Novasi atau pembaruan hutang yang diambil alih PT PIR ini disebut karena adanya peluang penarikan investasi perihal rute penerbangan.  namun ternyata hingga kini tak bisa direalisasikan. 

"Saya dengar, ada investasi yang mau invest ke trayek penerbangan dengan RAL. Izin ini kan uang sebetulnya," ujar Husaimi. 

Selain itu pula, Husaimi mengatakan novasi ini di awal kontrak perjanjiannya akan diganti sebagai piutang.
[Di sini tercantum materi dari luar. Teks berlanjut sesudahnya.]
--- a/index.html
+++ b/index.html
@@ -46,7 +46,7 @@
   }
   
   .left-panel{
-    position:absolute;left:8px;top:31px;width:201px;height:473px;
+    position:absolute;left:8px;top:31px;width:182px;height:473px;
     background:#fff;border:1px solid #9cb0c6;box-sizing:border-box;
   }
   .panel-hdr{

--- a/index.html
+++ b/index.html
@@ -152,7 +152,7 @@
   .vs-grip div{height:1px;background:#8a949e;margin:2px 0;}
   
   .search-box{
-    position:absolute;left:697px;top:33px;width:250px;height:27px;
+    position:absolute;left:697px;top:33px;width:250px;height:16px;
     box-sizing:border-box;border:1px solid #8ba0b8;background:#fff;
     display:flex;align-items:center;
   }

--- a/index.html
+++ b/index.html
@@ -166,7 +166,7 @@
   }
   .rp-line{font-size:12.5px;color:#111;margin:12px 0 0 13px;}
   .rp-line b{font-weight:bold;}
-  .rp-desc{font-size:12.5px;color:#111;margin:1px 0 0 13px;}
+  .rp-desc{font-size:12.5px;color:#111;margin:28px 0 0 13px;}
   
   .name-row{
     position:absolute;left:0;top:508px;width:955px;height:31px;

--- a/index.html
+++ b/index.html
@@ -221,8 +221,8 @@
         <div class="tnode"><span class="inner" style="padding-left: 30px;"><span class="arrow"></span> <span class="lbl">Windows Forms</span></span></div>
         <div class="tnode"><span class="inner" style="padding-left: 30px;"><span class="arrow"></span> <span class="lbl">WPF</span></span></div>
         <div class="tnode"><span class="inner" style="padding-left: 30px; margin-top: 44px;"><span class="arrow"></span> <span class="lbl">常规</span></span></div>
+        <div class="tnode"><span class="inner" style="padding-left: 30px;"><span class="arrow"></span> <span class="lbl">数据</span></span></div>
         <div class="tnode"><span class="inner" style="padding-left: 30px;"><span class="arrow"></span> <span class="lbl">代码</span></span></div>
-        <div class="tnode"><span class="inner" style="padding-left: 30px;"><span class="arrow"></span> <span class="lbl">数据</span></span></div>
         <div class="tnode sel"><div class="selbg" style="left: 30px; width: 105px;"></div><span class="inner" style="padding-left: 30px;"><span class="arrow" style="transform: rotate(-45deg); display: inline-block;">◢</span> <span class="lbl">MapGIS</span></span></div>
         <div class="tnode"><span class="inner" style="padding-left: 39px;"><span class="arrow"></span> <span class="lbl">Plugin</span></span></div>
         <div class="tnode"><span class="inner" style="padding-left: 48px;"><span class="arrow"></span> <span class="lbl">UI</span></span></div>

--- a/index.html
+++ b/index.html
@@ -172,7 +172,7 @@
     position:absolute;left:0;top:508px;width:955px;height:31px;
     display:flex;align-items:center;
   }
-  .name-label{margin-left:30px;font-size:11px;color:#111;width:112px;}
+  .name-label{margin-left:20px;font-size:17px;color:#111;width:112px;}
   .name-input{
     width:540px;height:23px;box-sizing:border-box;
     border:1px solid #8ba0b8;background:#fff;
Tapi sekarang justru dicatat sebagai investasi.

"Kita minta kejelasan, karena kalau investasi itu disusutkan PT PIR bisa rugi besar, bayangkan dari ratusan juta disusutkan 20 persen tiap tahun," jelas Husaimi. 

Terkait hutang ke Bank Muamalat, Husaimi menyarankan agar tidak usah dibayar dahulu hingga statusnya jelas, namun demikian hal ini disebutnya berpotensi menjadi indikasi Opini Wajar Dengan Pengecualian saat diaudit. 

"Ini akan jadi Opini Wajar Dengan Pengecualian, tapi apa gunanya mengejar Opini Wajar Tanpa Pengecualian jika tidak memberi untung," paparnya.

Husaimi juga mengaku heran bagaimana PT. RAL bisa mendapat pinjaman ke Bank Muamalat jika memang kondisinya sudah sekarat.

"Kita logika saja, Bank itu biasanya pandai membaca potensi perusahaan. Tidak mungkin dia berikan pinjaman ketika perusahaan itu sudah oleng," tutup Husaimi.